DocketNumber: Nos. 07AP-160, 07AP-161.
Judges: FRENCH, J.
Filed Date: 11/6/2007
Status: Precedential
Modified Date: 7/6/2016
{¶ 60} I respectfully dissent.
{¶ 61} We, as an appellate court, function under the guidance of the Supreme Court of Ohio. The Supreme Court of Ohio has told us inState v. Xie (1992),
{¶ 62} I do not know what better reason a person would have to go to trial than the reason that a judge is planning on giving him or her a life sentence of incarceration. Adding the 39-year sentence this trial judge announced in open court to the 31-year sentence originally given in Scioto County results in a sentence of 70 years. Mr. Hairston would have to live to the age of 90 to see a day outside a prison cell if these sentences were to stand up.
{¶ 63} To conclude, as the majority does, that the trial court gave full and fair consideration to Mr. Hairston's motion to withdraw his guilty pleas seems to me to be a conclusion that is not supported by the transcript of proceedings. Mr. Hairston expressed his wish to withdraw his pleas and the trial judge immediately responded *Page 23 "Yeah, the answer to that is no." (Tr. at 13.) Apparently Mr. Hairston had instantaneous "full and fair consideration" which was expressed by the trial judge in seven words.
{¶ 64} This case is one of a significant number of cases I see where the results of significant changes in the statutes of Ohio are manifest. Thirty plus years ago, a young man the age of Louis Hairston would have been sent to a reformatory in hopes that he could be rehabilitated. He would have been eligible for release on parole after 38 months, no matter how many scheduled felonies he had committed. The adult parole authority could keep him in custody until it felt he was no longer a danger to society, but it could release him after less than four years of incarceration if he rehabilitated himself or was rehabilitated. Ohio has given up on rehabilitating inmates via reformatories.
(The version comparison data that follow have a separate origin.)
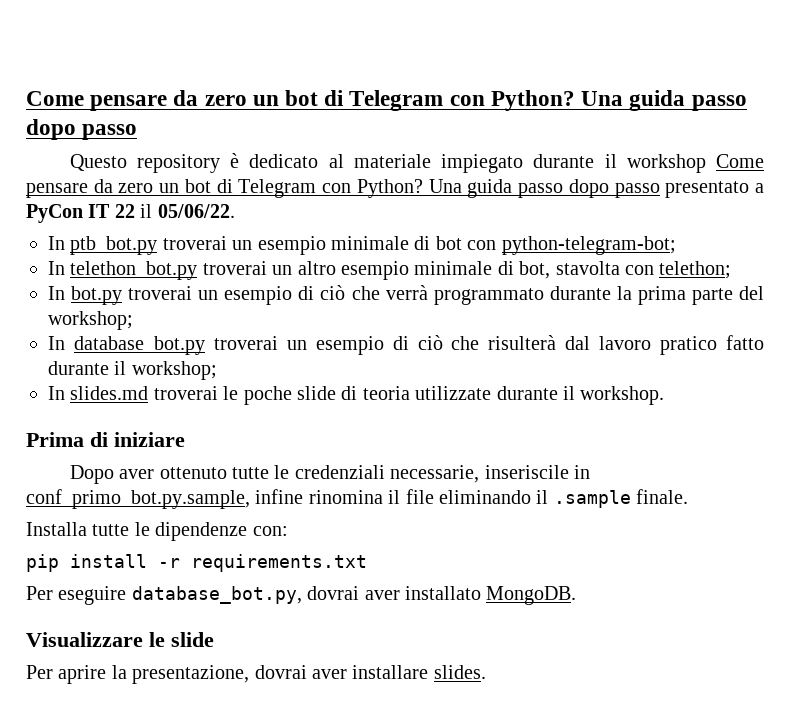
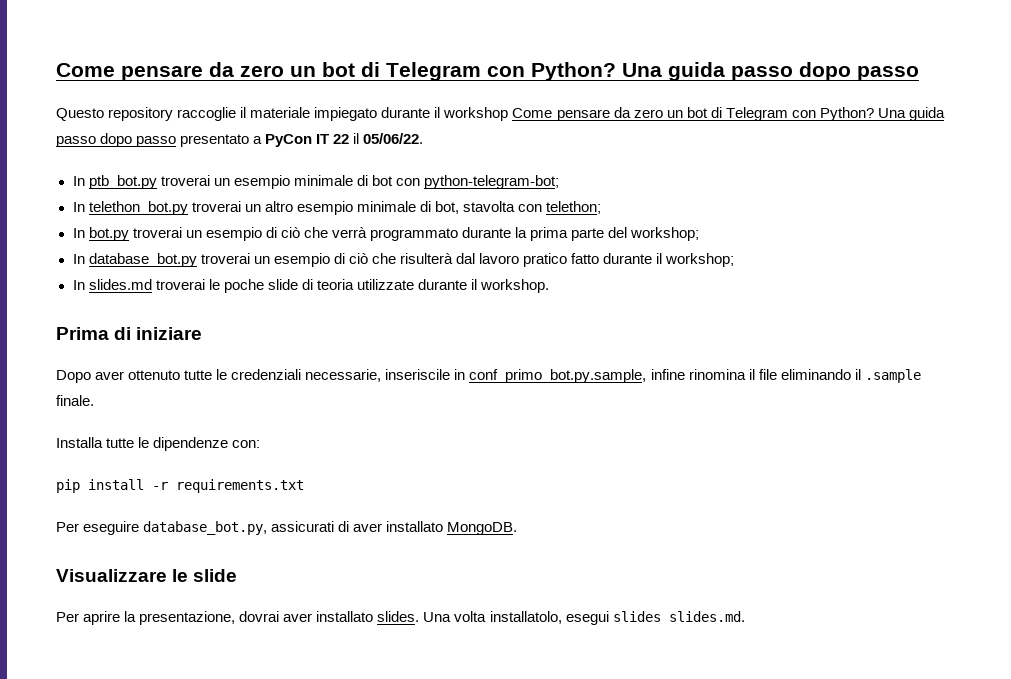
[230,153,344,168] è dedicato al -> [177,107,247,121] raccoglie il
[307,586,360,600] dovrai -> [271,521,350,532] assicurati di
[352,665,486,679] installare slides. -> [316,611,745,625] installato slides. Una volta installatolo, esegui slides slides.md.

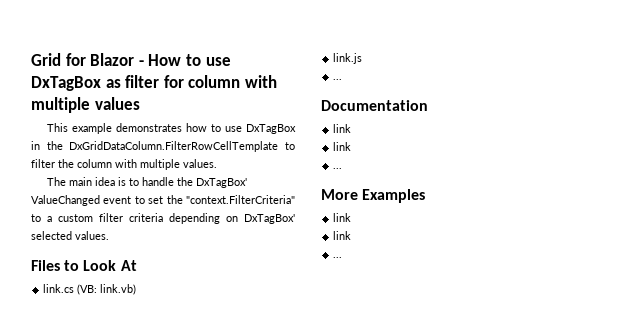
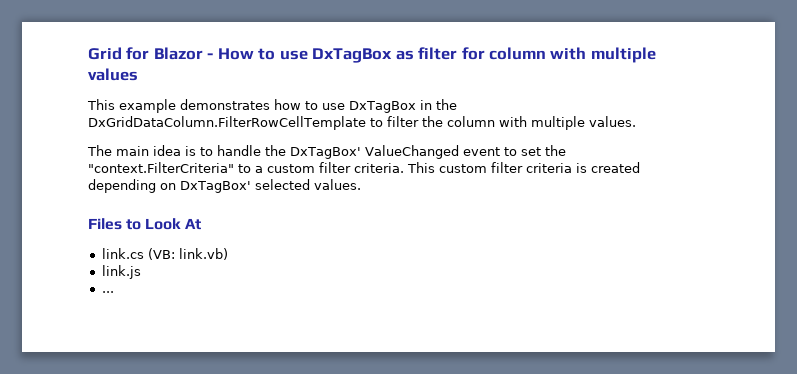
[129,213,163,222] criteria -> [354,162,640,173] criteria. This custom filter criteria is created
[321,100,428,111] [333,124,352,133] [333,142,352,151] [333,168,343,169] [321,189,426,203] [333,213,352,222] [333,231,352,240] [333,257,343,258] // Documentation // link // link // ... // More Examples // link // link // ... -> (114, 292) none

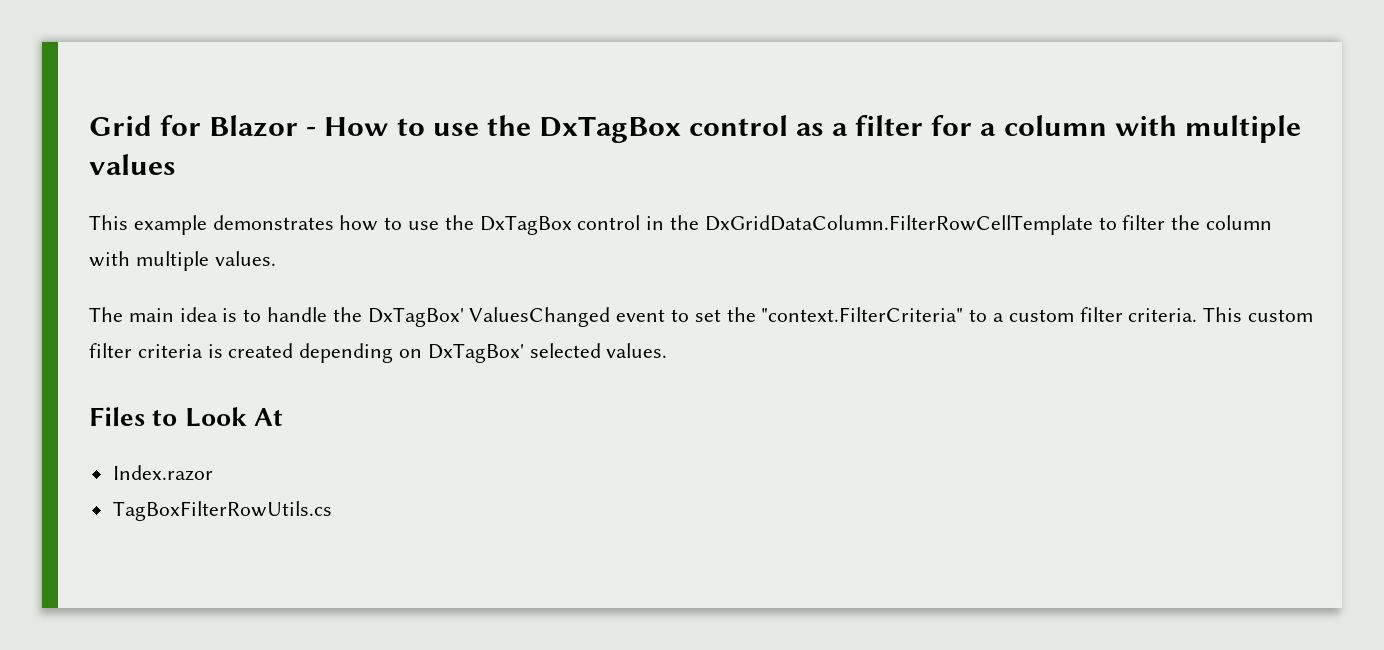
[312,48,414,63] DxTagBox as -> [486,115,849,143] the DxTagBox control as a
(485, 53) none -> [980,123,997,136] a
[349,101,416,113] DxTagBox -> [444,215,641,235] the DxTagBox control
[364,145,459,159] ValueChanged -> [469,307,611,327] ValuesChanged
[101,248,228,260] [101,265,141,279] [101,291,114,293] link.cs (VB: link.vb) // link.js // ... -> [112,465,213,481] [112,501,332,521] Index.razor // TagBoxFilterRowUtils.cs

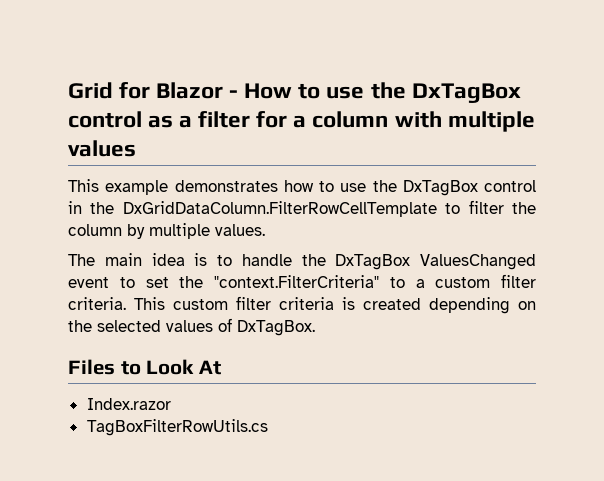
[89,251,130,267] with -> [127,224,145,239] by
[367,307,464,327] DxTagBox' -> [335,254,411,270] DxTagBox
[427,343,668,363] DxTagBox' selected values. -> [68,318,315,336] the selected values of DxTagBox.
{¶ 65} Until relatively recently, Ohio had a law on the books which indicated that no matter how many scheduled felonies a person committed, the person could be released on parole after serving 15 years, possibly less for good time. The legislature wiped out that statute.
{¶ 66} Now we regularly see trial court judges giving sentences which exceed what an inmate can receive for murdering someone. The sentence for murder in Ohio is 15 years to life. Louis Hairston could have murdered three people and still have been eligible for release from prison after serving less time than he will serve for these home invasions.
{¶ 67} I have little or no sympathy for what Louis Hairston did. However, I have a great deal of concern that we are warehousing for life a large number of young men, especially the poor and minorities. I have even more concern that the state of Ohio may *Page 24 have given up on the whole concept of rehabilitation. Louis Hairston was 19 years old with a ninth grade education when he got involved in a series of home invasions with a brother. He had no criminal record as a juvenile, despite living in a number of group homes during his teen years. Due to emotional and health problems, he received Social Security income. I find it hard to throw his life away without a trial.